Carol Dweck, a Stanford professor has shaken up the world of education in recent years with her theory of mindset. Mindset is the idea that brains and talent don’t bring success. She said that there are two types of people, those with a fixed and those with a growth mindset.

If you have a fixed mindset then you believe that you are born talented and spend all your time trying to show everyone how talented you are.

If you have a growth mindset though you believe that your basic abilities can be grown and developed. People with a growth mindset love to learn and have resilience when they face setbacks. Dweck says that all great people have this mindset.

The second thinker I’d like to introduce you to is Malcolm Gladwell a reporter. Who came up with the idea of, “the 10,000 hour rule”. Basically, he looked at some of the best sportsmen, musicians etc from around the world and asked the question, “why are they the best?”. Well, it turns out they just spend all their time working on their skills. David Beckham spent 10,000 hours kicking a ball, The Beatles spent 10,000 hours gigging in dodgy bars in Germany, that little 5 year old piano prodigy? He’s already spent 10,000 hours playing.

So, how does this relate to photography? Well, Cartier Bresson said, “Your first 10,000 photographs are your worst” what he was really saying was, keep shooting and you’ll improve. HCB had a growth mindset. I’m as guilty as anyone of looking at my pictures and thinking, “I’ll never be as good as him”, “He just has a better eye than me”. Where what I should be saying is, “how can I be as good as him?”.

Ask yourself these questions:

Do I offer up my work for critique?

Do I only show my best shots to people?

How much time do I spend actively trying to improve my photography?

Do I think I can improve my photography?

Do I believe that you are born a good photographer?

Elvis

Elvis: Not pin sharp.

How to change your mindset

Look for challenges, I found street photography really hard at first but I went out and pushed myself. I find flash photography difficult so that’s something I want to work on.

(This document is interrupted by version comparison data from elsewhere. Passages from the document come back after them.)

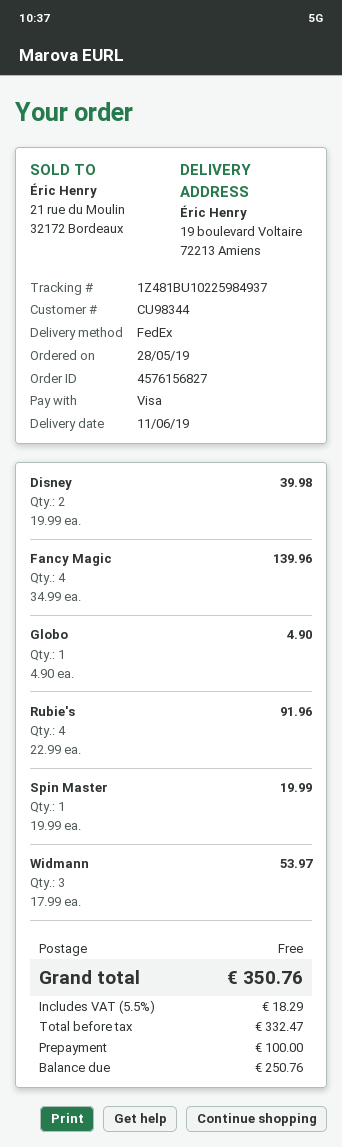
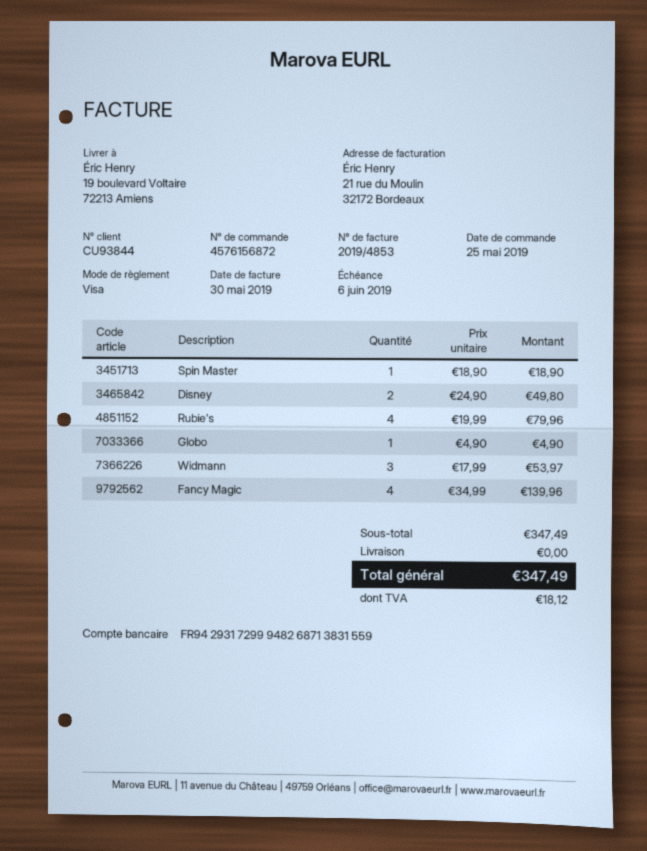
order number: 4576156827 -> 4576156872
order date: 2019-05-28 -> 2019-05-25
customer number: CU98344 -> CU93844
Disney: 2 x 19.99 = 39.98 -> 2 x 24.90 = 49.80
Rubie's: 4 x 22.99 = 91.96 -> 4 x 19.99 = 79.96
Spin Master: 1 x 19.99 = 19.99 -> 1 x 18.90 = 18.90
tax: 18.29 -> 18.12
total: 350.76 -> 347.49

Listen to feedback. There is an old joke in my family, whenever m grandpa would look at my dad’s photos he’d say, “it’s not pin sharp”. Whenever my dad looks at mine he says the same. I could be offended, I could not show him any pictures in case he thinks I’m a bad photographer. I could think, “What does he know”. Or, I could try to focus better next time or choose a better shutter speed. I could put more effort into learning to hand hold better, I could try to nail zone focusing.

Accept that you will fail sometimes and all the best people do.

Go out and shoot, shoot, shoot.

I was told of a quote by Allan Yates from the Leica User Forum which I’ll end with here

“I had no natural talent for photography. I decided that I wanted to do this, and then I worked terribly hard at it.”